L’objectif est également de favoriser une mobilisation plus concertée des financements en faveur du développement du secteur agricole. Dans son intervention, le ministre a rappelé que ce type de rencontre s’inscrit dans la continuité des orientations impulsées depuis 2022 par le chef de l’État.
Il a insisté sur le fait qu’il ne s’agit pas d’une simple réunion, mais d’un véritable espace de suivi et de concertation stratégique. Selon lui, la réussite du développement agricole repose sur la coordination, la confiance mutuelle et l’engagement partagé entre les différents acteurs.
Le directeur des stratégies agricoles, Fouad Mohamed, a précisé que le mécanisme couvrira l’ensemble des chaînes de valeur agricoles, allant de la production à la commercialisation, en passant par la transformation, le stockage et la gestion post-récolte.
La continuité des orientations
Il a également souligné l’importance des volets liés à l’irrigation, à la résilience climatique, à l’innovation, à la digitalisation et à l’inclusion économique des femmes et des jeunes. Une architecture de gouvernance sera mise en place avec des instances techniques de suivi trimestriel et un cadre d’arbitrage stratégique.

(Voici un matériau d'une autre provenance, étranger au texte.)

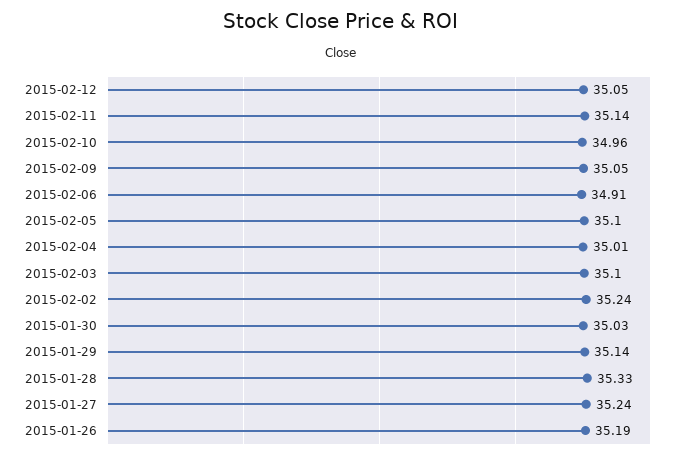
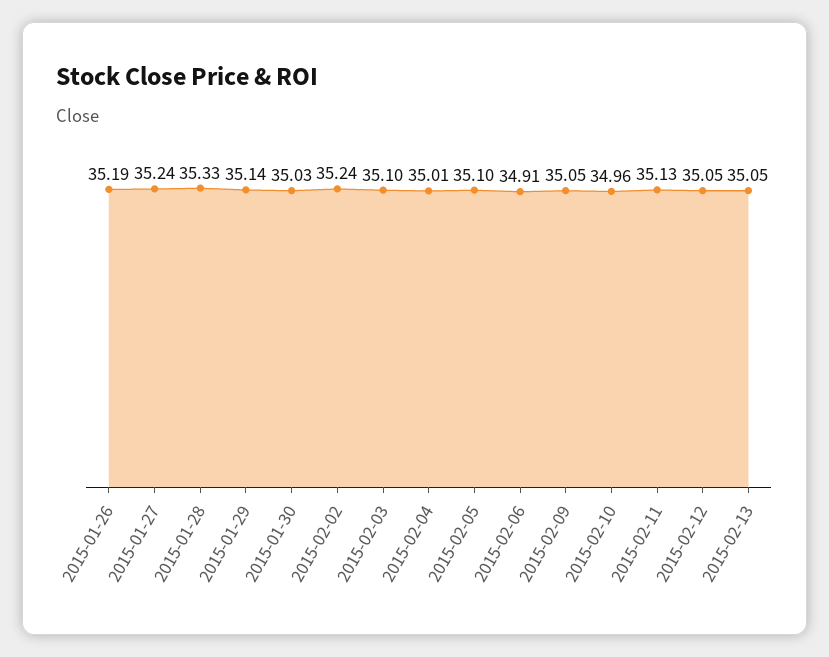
2015-02-11: 35.14 -> 35.13
2015-02-13: none -> 35.05

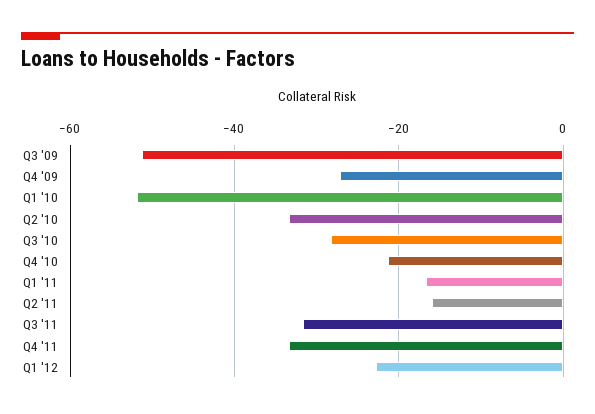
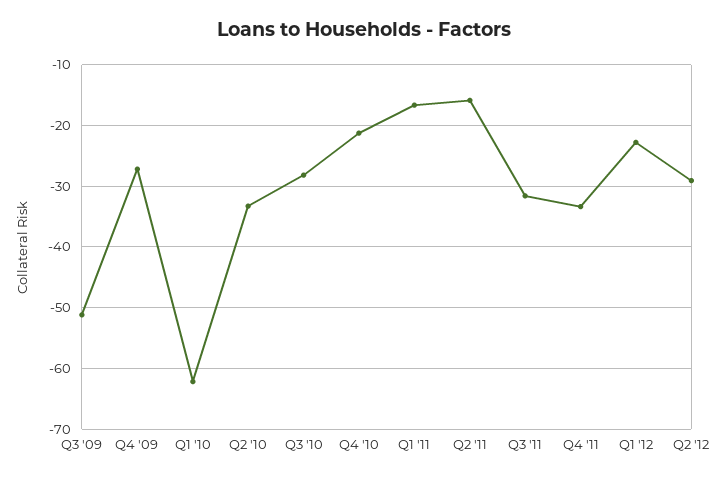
Q1 '10: -52 -> -62
Q2 '12: none -> -29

De son côté, le représentant résident du Programme des Nations unies pour le développement (Pnud), Luca Monge Rofarello, a salué cette initiative qu’il considère comme un signal fort de cohérence et d’efficacité. Il a réaffirmé l’engagement des partenaires à accompagner les Comores dans la construction d’une agriculture résiliente face aux défis climatiques, au service du monde rural et du développement durable.